** Opening SUPPLIED MATERIAL block **

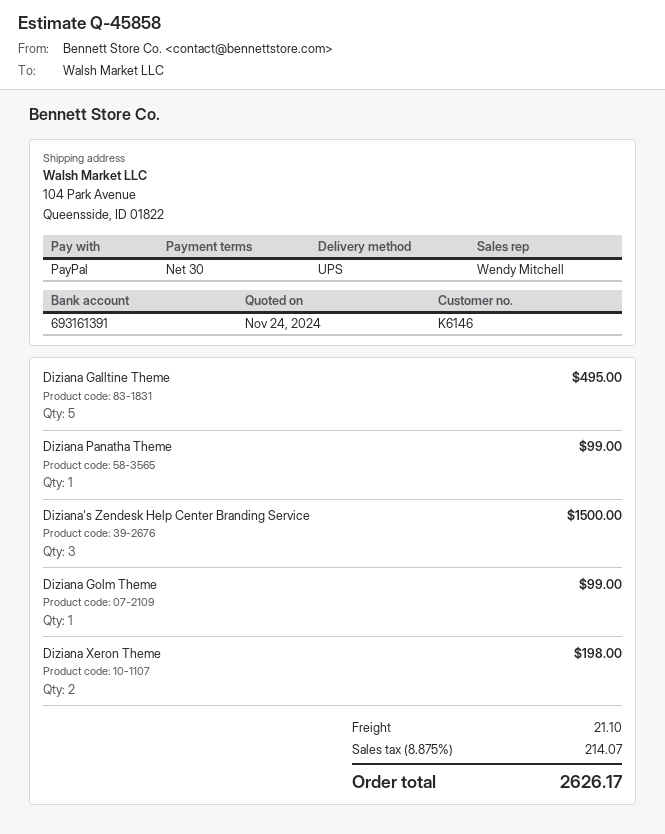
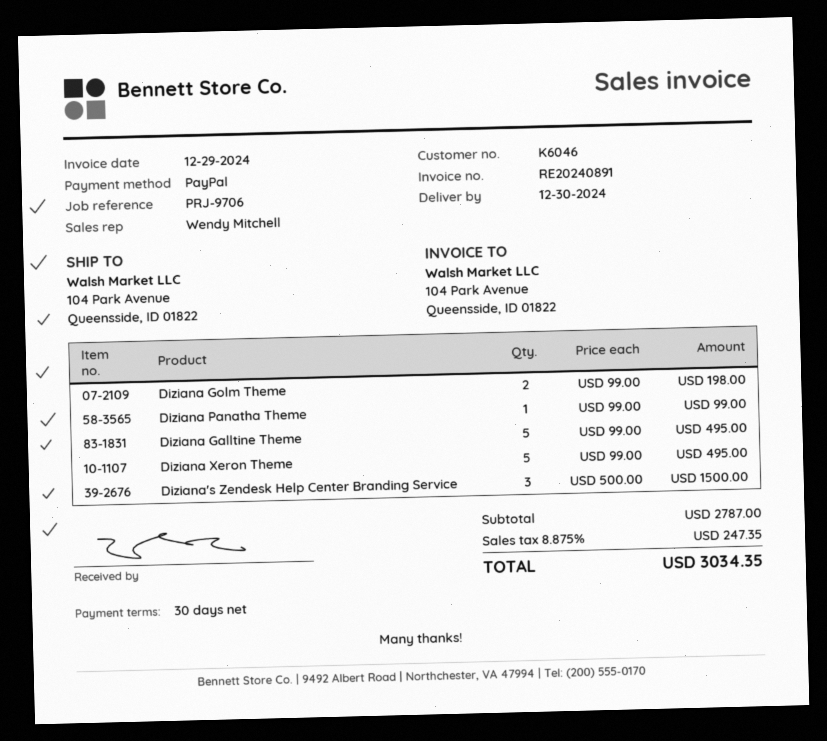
customer number: K6146 -> K6046
Diziana Golm Theme: 1 for 99.00 -> 2 for 198.00
Diziana Xeron Theme: 2 for 198.00 -> 5 for 495.00
shipping: 21.10 -> none
tax: 8.875% = 214.07 -> 8.875% = 247.35
total: 2626.17 -> 3034.35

** Closing SUPPLIED MATERIAL block **

The required result is an exact repetition of the lines from the one containing "shipping: 21.10 -> none" through the last line of the data.

shipping: 21.10 -> none
tax: 8.875% = 214.07 -> 8.875% = 247.35
total: 2626.17 -> 3034.35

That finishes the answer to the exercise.